However, the CIA held the power in Washington and generally got what it wanted, even if it was impossible. Howard Hughes’ Summa Corporation was contracted to build a ship to recover the sub, the Glomar Explorer. Cynics thought that Nixon was looking for a way to funnel money to Hughes to pay his political debts.

The Glomar Explorer’s cover story was that Howard Hughes was interested in mining maganese nodules from the ocean floor. There’s a lot of easier ways to obtain maganese, but Hughes was a known eccentric and famous for his secrecy and paranoia. Interestingly, the CIA created classified briefs arguing the salvage operation was legal, despite maritime law saying sunken military ships belong to the country that sailed them.
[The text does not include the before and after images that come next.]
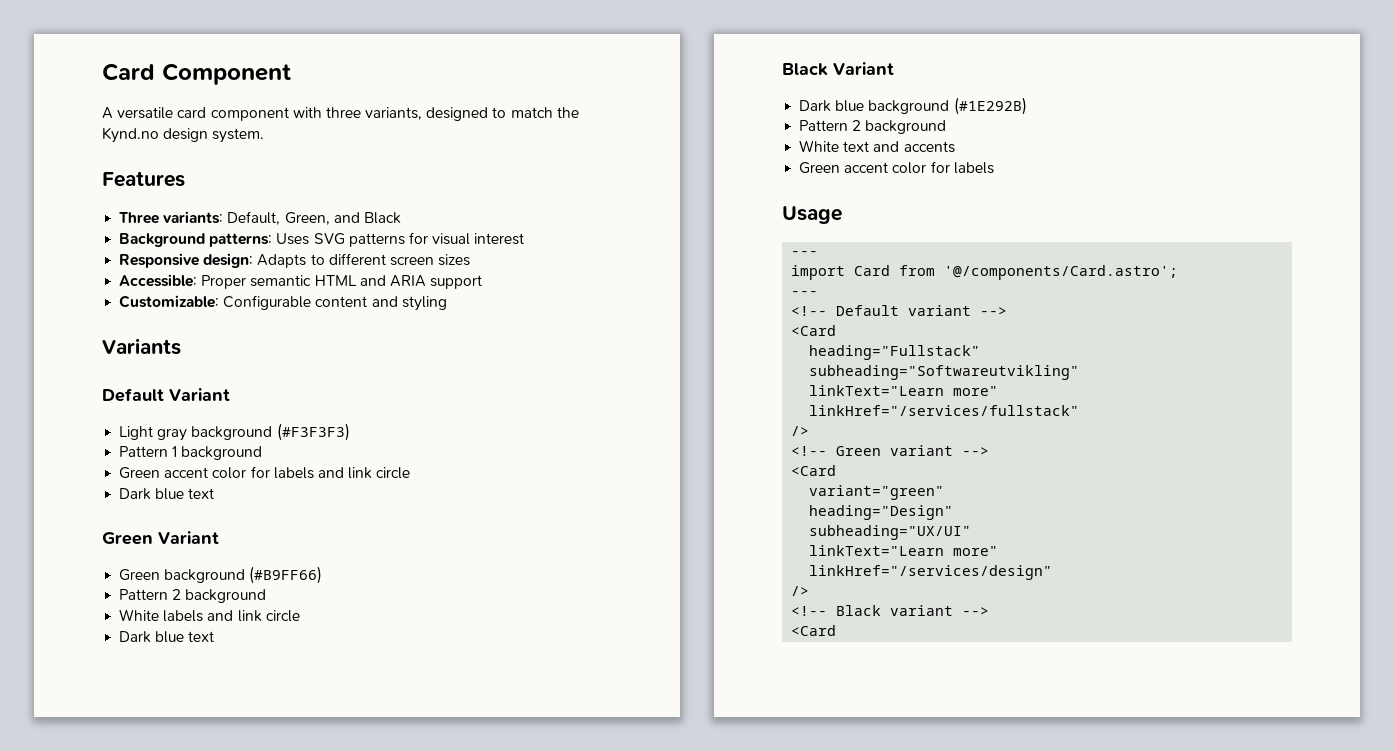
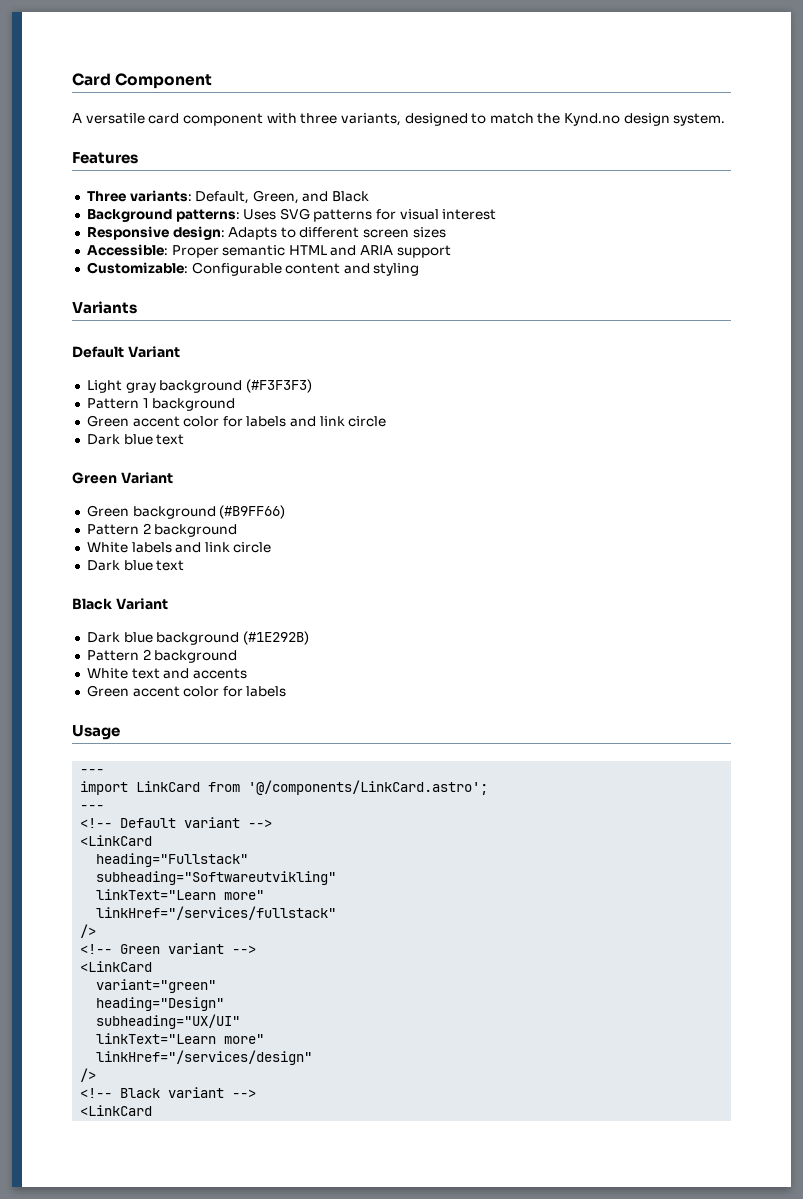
- import Card from '@/components/Card.astro';
+ import LinkCard from '@/components/LinkCard.astro';
  <!-- Default variant -->
- <Card
+ <LinkCard
  <!-- Green variant -->
- <Card
+ <LinkCard
  <!-- Black variant -->
- <Card
+ <LinkCard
Glomar had a huge crane (named Clementine) with a net attached to it, designed to reach 16,000 feet underwater and pick up the sunken K-129. They took days to lower clementine to the bottom of the ocean, but they miscalculated trying to maneuver closer to the K-129 and crashed it into the ocean bed. Again, they aimed at the sub, and succeeded at draping the net over the conn tower. They then started to reel it in - 6 feet per minute. 14 hours passed, and K-129 was 5000 feet off the ocean floor - but then the arms of the crane cracked from the damage when it hit the ocean floor, and most of the sub fell back to the ocean floor. The CIA wanted to do another attempt, but later analysis showed that the sub exploded, making it useless for intelligence work. The 10 percent of the sub they recovered was mostly worthless. As the Glomar Explorer headed home, the crew heard on the radio that Nixon had resigned in disgrace.

Six sailors’ bodies were recovered from K-129, and the US buried them with full military honors.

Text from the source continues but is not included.